May is also my children’s favorite time of the year….after Christmas, Halloween, and summer vacation of course. It’s the time when we realize that the school year is almost over and if they want to cash in on the “Day off with Mom” we’d better get cracking. Now, before you frown on the idea of taking my children out of school when they are not ill…I consider it to be my end-of-year gift to the teacher. Let’s be honest, there is ZERO learning happening the last month of school. Their days consist of extra recess (because the teacher can’t stand them all inside at once) daily movie time (because the teacher is hungover and needs a dark, quiet environment) and field trips (truth be told I plan the days for EXACTLY that reason. See Kindergarten chaperone story circa May 2015).

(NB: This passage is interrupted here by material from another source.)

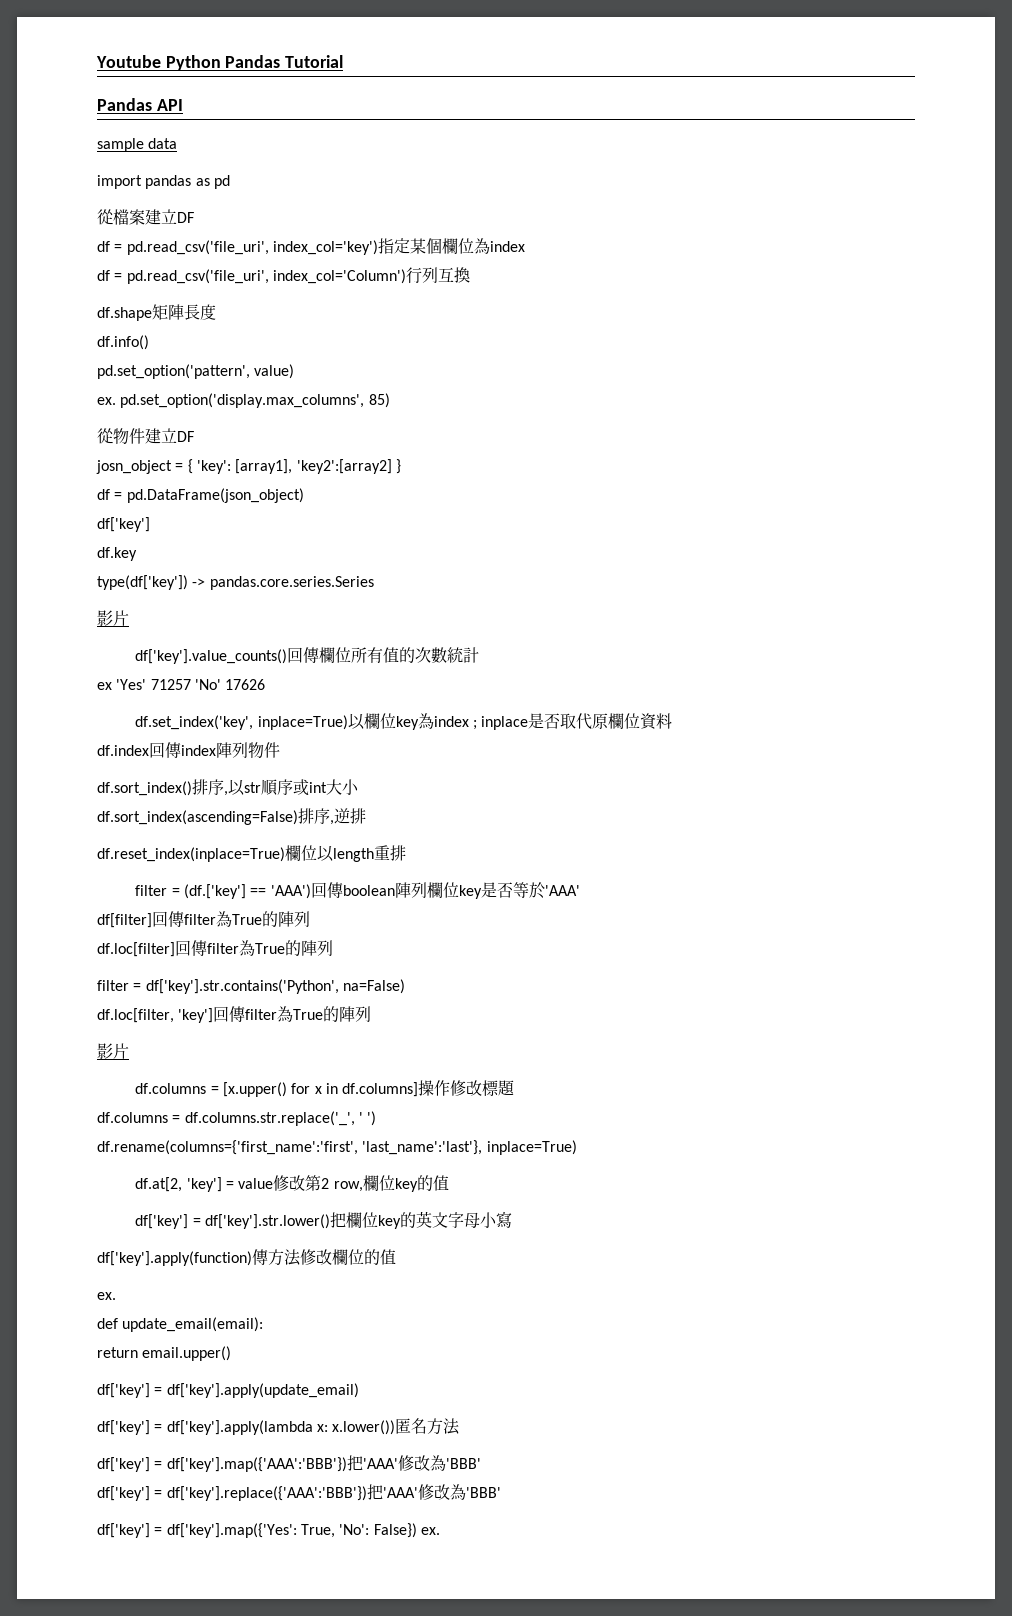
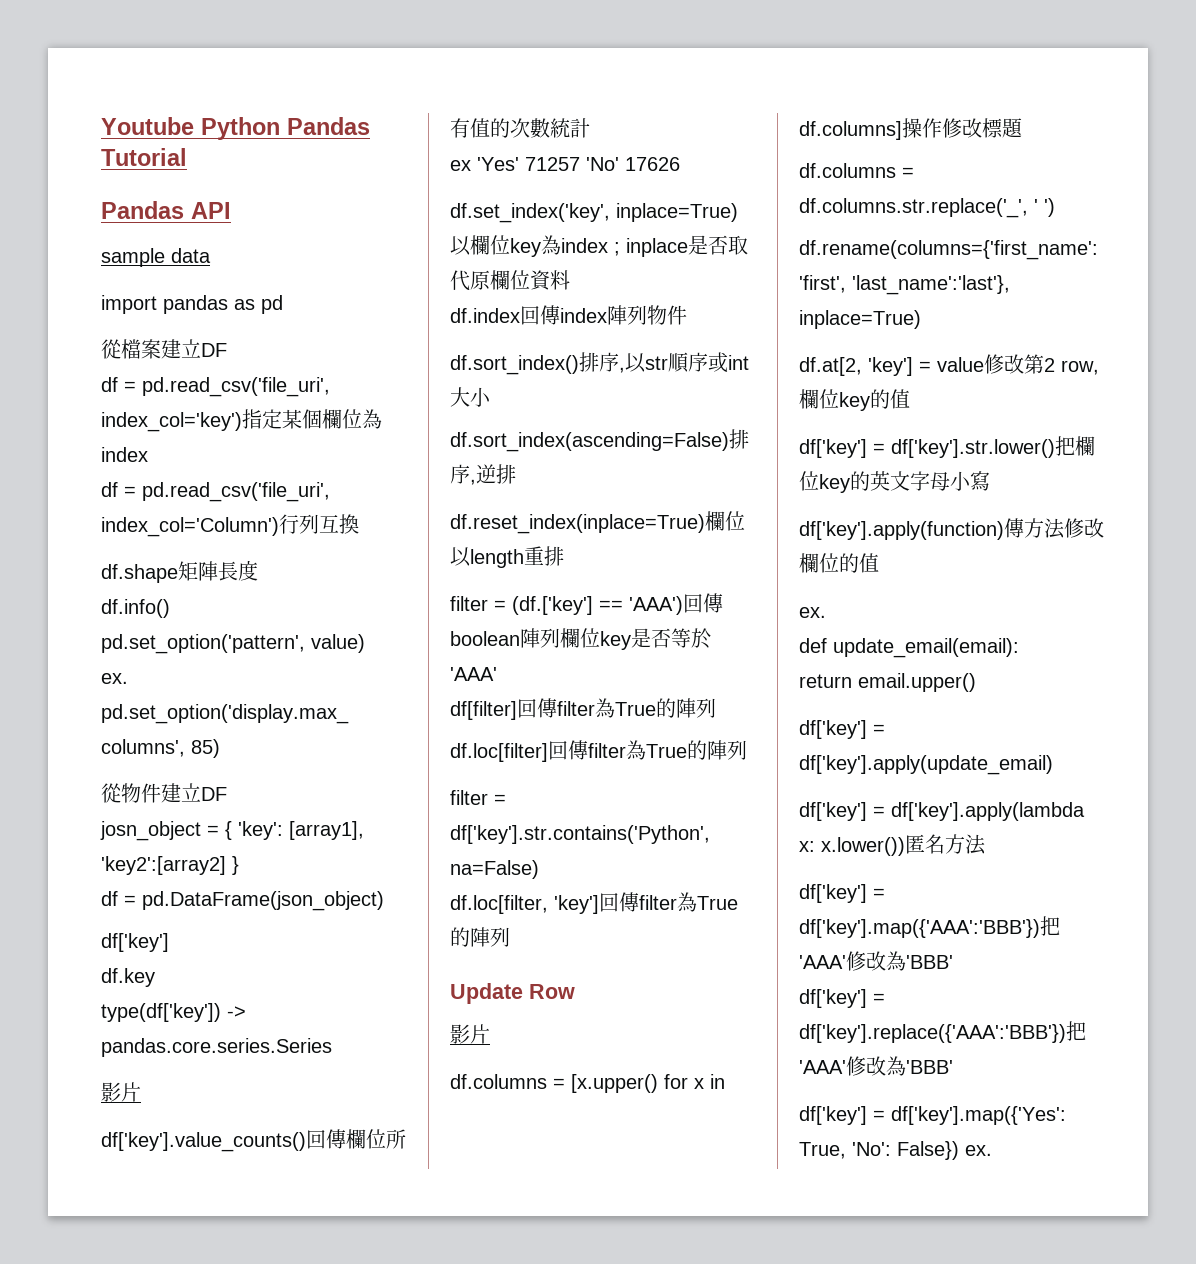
(372, 1014) none -> [450,983,575,1004] // Update Row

Either way, Reese’s day was up first and we agreed to repeat last year’s shopping extravaganza, but to up our game a bit with an added hotel sleepover. Where does one go for a shopping extravaganza you might ask? Fifth Avenue in NYC? Rodeo Drive in Beverly Hills?
Boulder, of course. But before all of the shopping we must fuel up with pizza….and hydrate.
Next up on the docket was Jackson’s annual day off. As much as he is a fashionista like his father, the thought of an all day shopping trip for clothes didn’t appeal to him. So, instead we agreed on Elitch’s and a movie. But, instead of pizza and wine we fueled up with the next best thing…
It says 0 grams of fat…right?
About an hour later I was rethinking the donut as we were climbing 10 stories up to ride the roller coaster of death. Truth be told, I actually love roller coasters and worried that in this particular instance I was the braver of the two of us….
(Two things….#1 good Lord do we need some sun. #2 he looks terrified doesn’t he?)
Moving on….I’ll tell you what I do NOT love in my adult years. The f*%$ing Tilt-A-Whirl, aka Vomit City. As a kid, Eric and I would pin poor Jacce between us at the Warren County Fair (see August 2013) and ride this death trap over and over and over….
Yeah, it’s not that fun anymore. Once we started, I realized that the centrifugal force that I loved so much as a kid was no longer my friend. “Ok, you can do this….just close your eyes and it will be over soon.” “NOOOOOOOO, do NOT close your eyes.” I had to “mind over matter” the situation just to make it through the 3-minute ride. Guess who loved it?
Aren’t they the cutest?!?!? I counted 42 of them. And 13, 754 pieces of goose poop.
And, the goose family invited their friends the Pelicans to take up residence on the swim dock. It was a bird party!!! I loved it….John was not amused. In fact, Larry and I got quite a laugh when he attempted to “clear” them off the swim dock with his pellet gun. He stood out there for at least 20 minutes, went through no less than 100 pellets, and they looked exactly like this when he was done. Both me and the pelicans pointed and laughed at his poor shooting skills. Then the pelicans took a dump right on the dock as a way of saying “F-you, buddy. We own your a$$.”
Speaking of John’s ass, this month he embarked upon what can only be described as a psychotic event. He traveled to Utah to watch Lee complete a triathlon, and returned home inspired. My couch potato husband (no offense intended) decided that he too wanted to complete the run, bike, swim madness….in 10 weeks no less. Now, before you think I’m too much of a jerk for doubting his abilities, you should know that this is the same man who has gone to the gym once….in the past 3 years. He hates running, does not own a bicycle, and swimming? Well, let’s just say I’ve never seen him do any water exercise other than a cannonball.
Nonetheless, when the man sets his mind to something, he typically succeeds. He moved forward with the dedication and motivation of a wino in search of his next drink. And, as anyone who really knows John would expect, he did not just grab his shoes from the cobwebs of his gym bag and hit the pavement. No, his first task was shopping. Every day there was a new delivery of equipment from Runners Roost, Amazon, Triathlon World, REI…you name it. He’s nothing if not prepared.
Now, I wanted to be fully supportive, so what did I do? Well, I pointed and laughed and took pictures of course!! Honestly, the first time he walked into the kitchen wearing his “onesie” it took all of my strength to not burst out in hysterical laughter and roll on the floor. 250 lb. man in VERY tight spandex. Good stuff.
Here he is getting ready for his first open water swim in the lake. Swimming is HARD, and I’m afraid he was not smiling when he finished.